START Source material

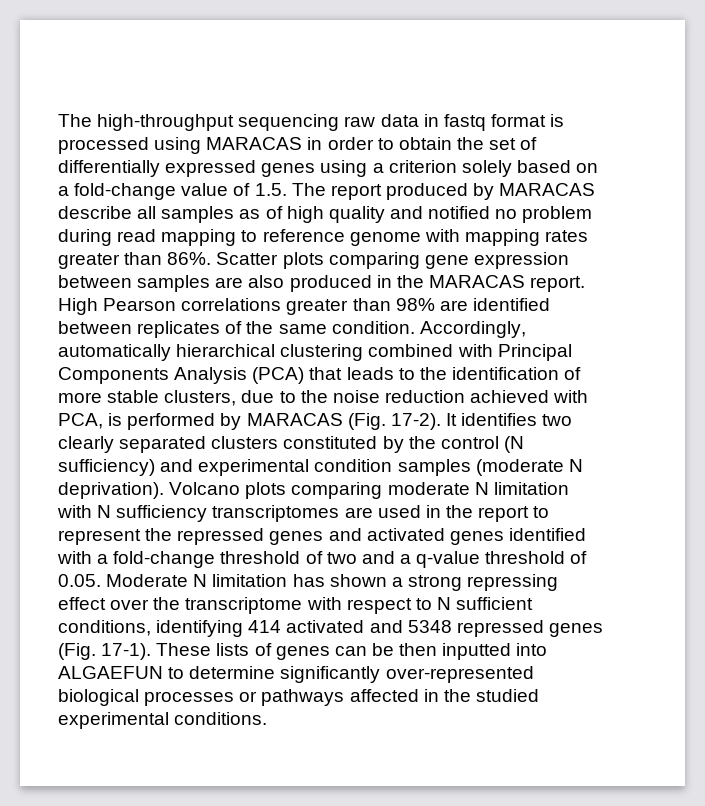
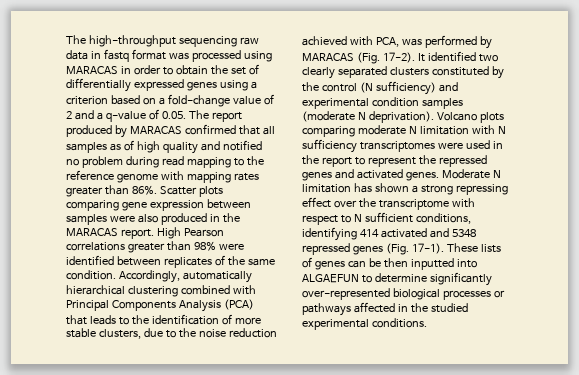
- The high-throughput sequencing raw data in fastq format is processed using MARACAS in order to obtain the set of differentially expressed genes using a criterion solely based on a fold-change value of 1.5. The report produced by MARACAS describe all samples as of high quality and notified no problem during read mapping to reference genome with mapping rates greater than 86%.
+ The high-throughput sequencing raw data in fastq format was processed using MARACAS in order to obtain the set of differentially expressed genes using a criterion based on a fold-change value of 2 and a q-value of 0.05. The report produced by MARACAS confirmed that all samples as of high quality and notified no problem during read mapping to the reference genome with mapping rates greater than 86%.
- Scatter plots comparing gene expression between samples are also produced in the MARACAS report.
+ Scatter plots comparing gene expression between samples were also produced in the MARACAS report.
- High Pearson correlations greater than 98% are identified between replicates of the same condition.
+ High Pearson correlations greater than 98% were identified between replicates of the same condition.
- Accordingly, automatically hierarchical clustering combined with Principal Components Analysis (PCA) that leads to the identification of more stable clusters, due to the noise reduction achieved with PCA, is performed by MARACAS (Fig. 17-2).
+ Accordingly, automatically hierarchical clustering combined with Principal Components Analysis (PCA) that leads to the identification of more stable clusters, due to the noise reduction achieved with PCA, was performed by MARACAS (Fig. 17-2).
- It identifies two clearly separated clusters constituted by the control (N sufficiency) and experimental condition samples (moderate N deprivation).
+ It identified two clearly separated clusters constituted by the control (N sufficiency) and experimental condition samples (moderate N deprivation).
- Volcano plots comparing moderate N limitation with N sufficiency transcriptomes are used in the report to represent the repressed genes and activated genes identified with a fold-change threshold of two and a q-value threshold of 0.05. Moderate N limitation has shown a strong repressing effect over the transcriptome with respect to N sufficient conditions, identifying 414 activated and 5348 repressed genes (Fig. 17-1).
+ Volcano plots comparing moderate N limitation with N sufficiency transcriptomes were used in the report to represent the repressed genes and activated genes. Moderate N limitation has shown a strong repressing effect over the transcriptome with respect to N sufficient conditions, identifying 414 activated and 5348 repressed genes (Fig. 17-1).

END Source material

The problem:
Above are the records. Identify each line that contains the word "deprivation".

Solution for this task:
- It identifies two clearly separated clusters constituted by the control (N sufficiency) and experimental condition samples (moderate N deprivation).
+ It identified two clearly separated clusters constituted by the control (N sufficiency) and experimental condition samples (moderate N deprivation).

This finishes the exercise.